PROBLEM DESCRIPTION
Omit the images and return the remaining entries unchanged.

DATA TO USE

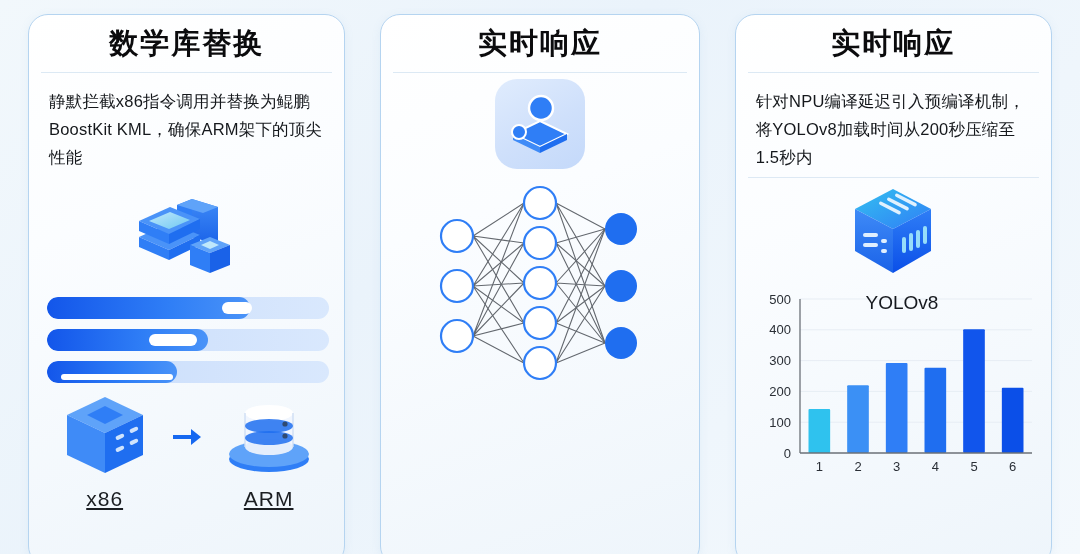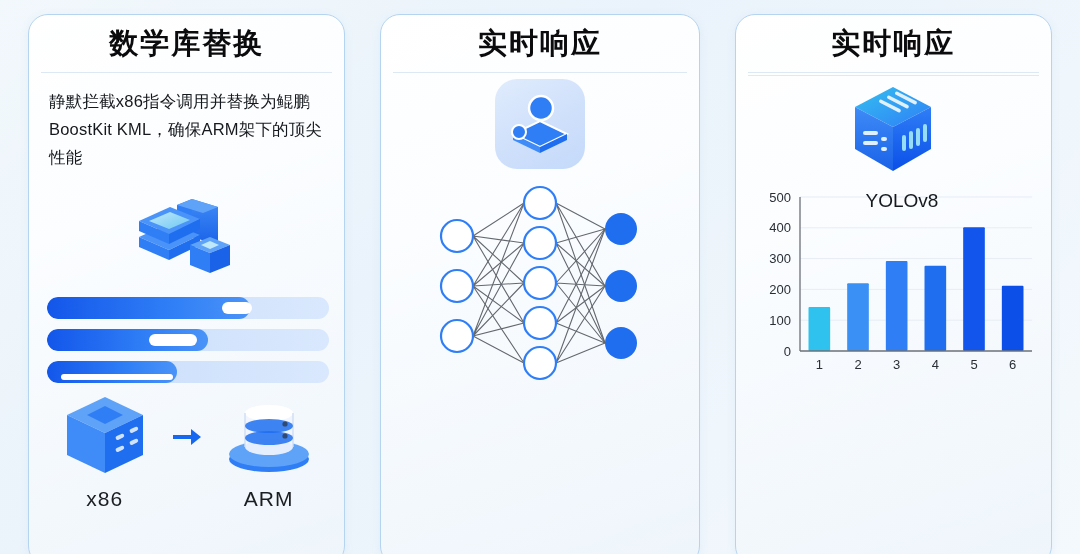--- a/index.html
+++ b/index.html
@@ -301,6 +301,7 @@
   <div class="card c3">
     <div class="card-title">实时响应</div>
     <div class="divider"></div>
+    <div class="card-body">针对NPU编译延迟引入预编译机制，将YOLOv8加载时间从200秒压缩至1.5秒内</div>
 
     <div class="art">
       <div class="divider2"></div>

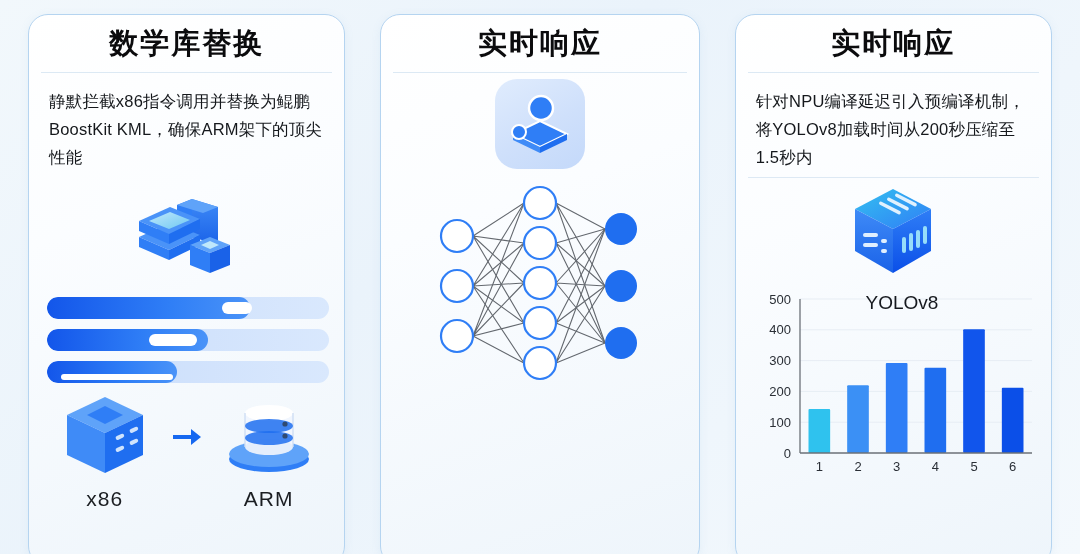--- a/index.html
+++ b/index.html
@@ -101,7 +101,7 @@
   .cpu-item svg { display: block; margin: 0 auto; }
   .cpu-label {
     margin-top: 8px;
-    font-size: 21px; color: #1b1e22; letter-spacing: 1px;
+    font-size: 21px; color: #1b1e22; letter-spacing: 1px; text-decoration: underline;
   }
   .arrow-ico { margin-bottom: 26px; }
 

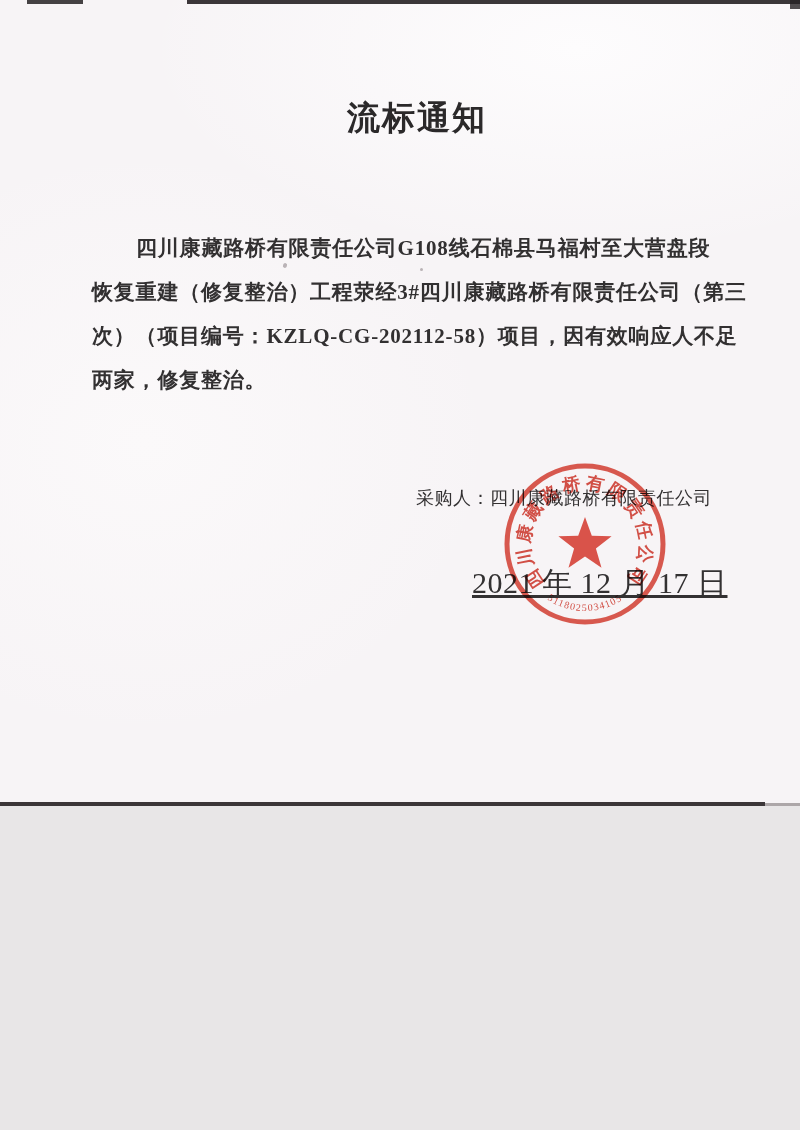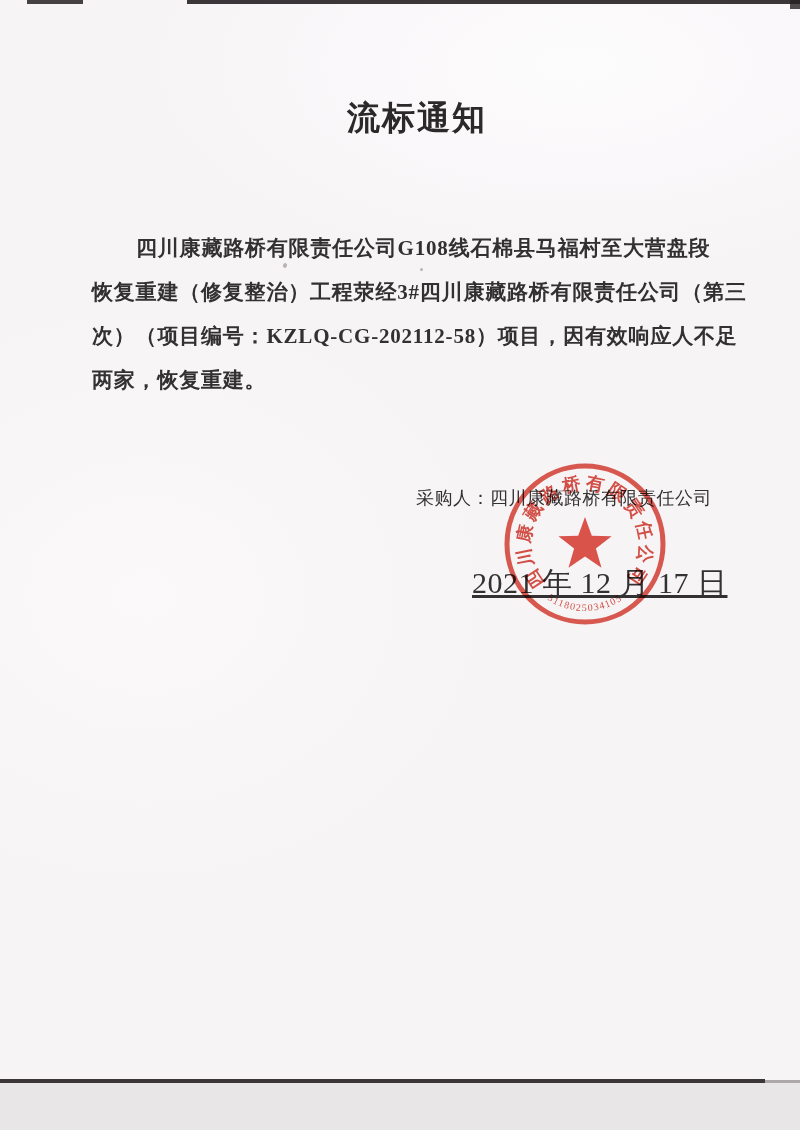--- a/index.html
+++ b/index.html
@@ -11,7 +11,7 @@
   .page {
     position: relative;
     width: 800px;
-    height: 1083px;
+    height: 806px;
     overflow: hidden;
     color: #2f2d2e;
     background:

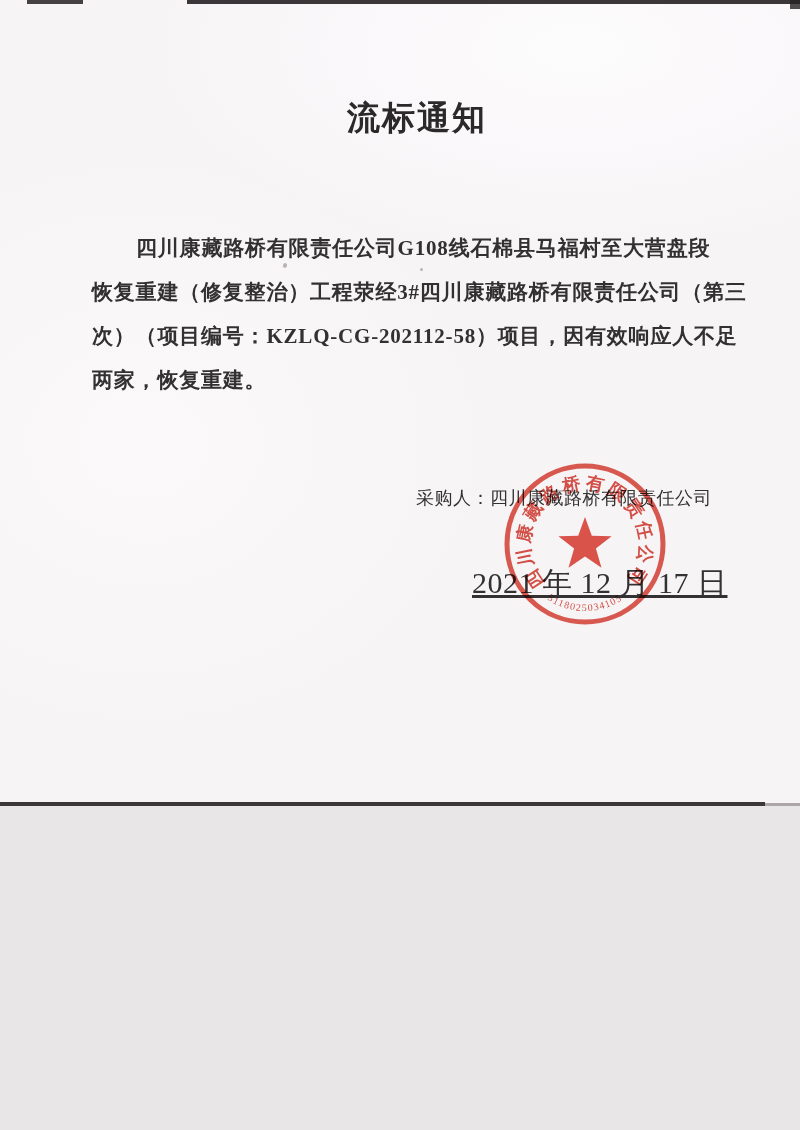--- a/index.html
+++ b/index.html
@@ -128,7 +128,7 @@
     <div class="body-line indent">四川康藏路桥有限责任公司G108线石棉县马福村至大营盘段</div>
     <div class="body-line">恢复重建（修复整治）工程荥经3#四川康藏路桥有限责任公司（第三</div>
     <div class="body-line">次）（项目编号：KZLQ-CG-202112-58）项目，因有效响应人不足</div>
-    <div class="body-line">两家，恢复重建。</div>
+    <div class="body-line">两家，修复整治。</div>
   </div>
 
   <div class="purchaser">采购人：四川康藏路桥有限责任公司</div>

SOLUTION FOR THIS EXERCISE
--- a/index.html
+++ b/index.html
@@ -301,6 +301,7 @@
   <div class="card c3">
     <div class="card-title">实时响应</div>
     <div class="divider"></div>
+    <div class="card-body">针对NPU编译延迟引入预编译机制，将YOLOv8加载时间从200秒压缩至1.5秒内</div>
 
     <div class="art">
       <div class="divider2"></div>

--- a/index.html
+++ b/index.html
@@ -101,7 +101,7 @@
   .cpu-item svg { display: block; margin: 0 auto; }
   .cpu-label {
     margin-top: 8px;
-    font-size: 21px; color: #1b1e22; letter-spacing: 1px;
+    font-size: 21px; color: #1b1e22; letter-spacing: 1px; text-decoration: underline;
   }
   .arrow-ico { margin-bottom: 26px; }
 

--- a/index.html
+++ b/index.html
@@ -11,7 +11,7 @@
   .page {
     position: relative;
     width: 800px;
-    height: 1083px;
+    height: 806px;
     overflow: hidden;
     color: #2f2d2e;
     background:

--- a/index.html
+++ b/index.html
@@ -128,7 +128,7 @@
     <div class="body-line indent">四川康藏路桥有限责任公司G108线石棉县马福村至大营盘段</div>
     <div class="body-line">恢复重建（修复整治）工程荥经3#四川康藏路桥有限责任公司（第三</div>
     <div class="body-line">次）（项目编号：KZLQ-CG-202112-58）项目，因有效响应人不足</div>
-    <div class="body-line">两家，恢复重建。</div>
+    <div class="body-line">两家，修复整治。</div>
   </div>
 
   <div class="purchaser">采购人：四川康藏路桥有限责任公司</div>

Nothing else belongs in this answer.